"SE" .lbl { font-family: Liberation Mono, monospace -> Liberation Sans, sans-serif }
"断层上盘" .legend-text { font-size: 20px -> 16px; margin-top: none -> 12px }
------------------------------
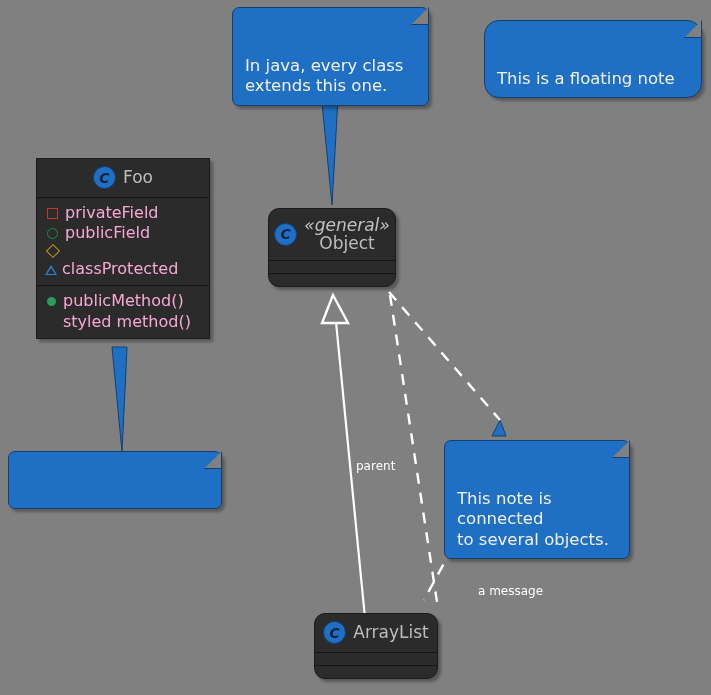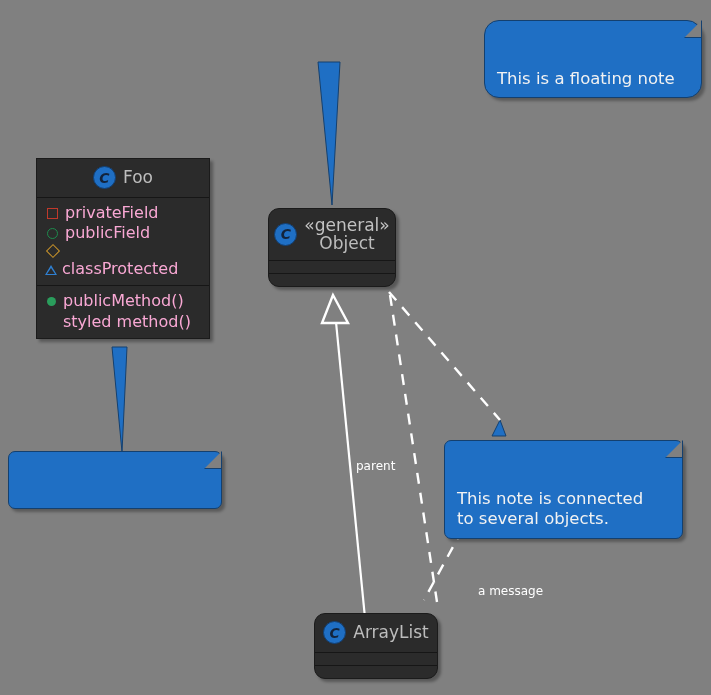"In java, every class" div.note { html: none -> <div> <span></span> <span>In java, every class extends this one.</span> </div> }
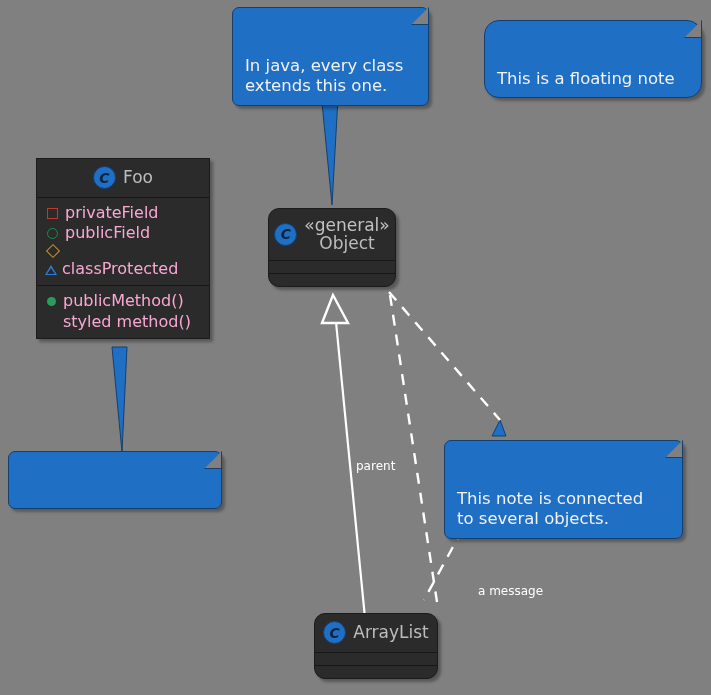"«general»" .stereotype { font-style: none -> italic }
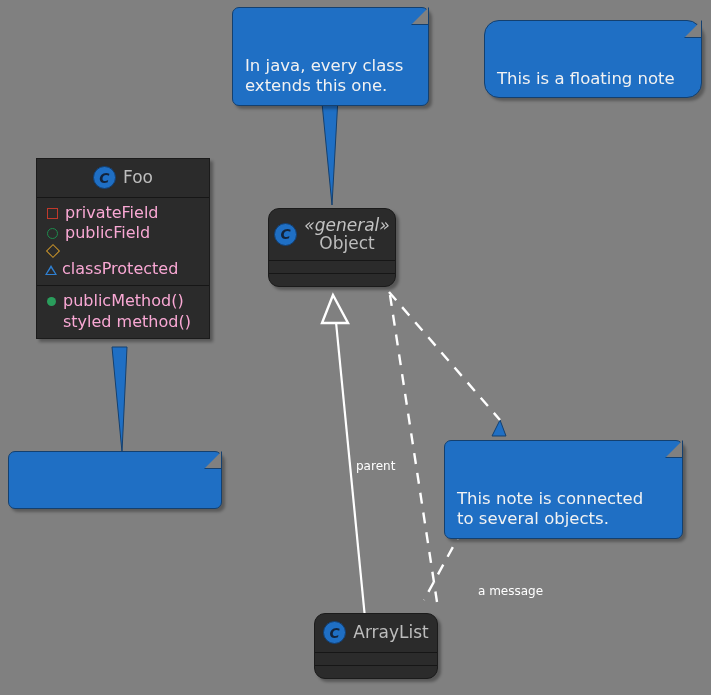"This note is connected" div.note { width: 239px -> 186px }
------------------------------
Write out exactly the run of lines above that starts at the line containing "font-style: none ->" and ends at the line containing "width: 239px ->". Include both, and leave the pictures out.

"«general»" .stereotype { font-style: none -> italic }
"This note is connected" div.note { width: 239px -> 186px }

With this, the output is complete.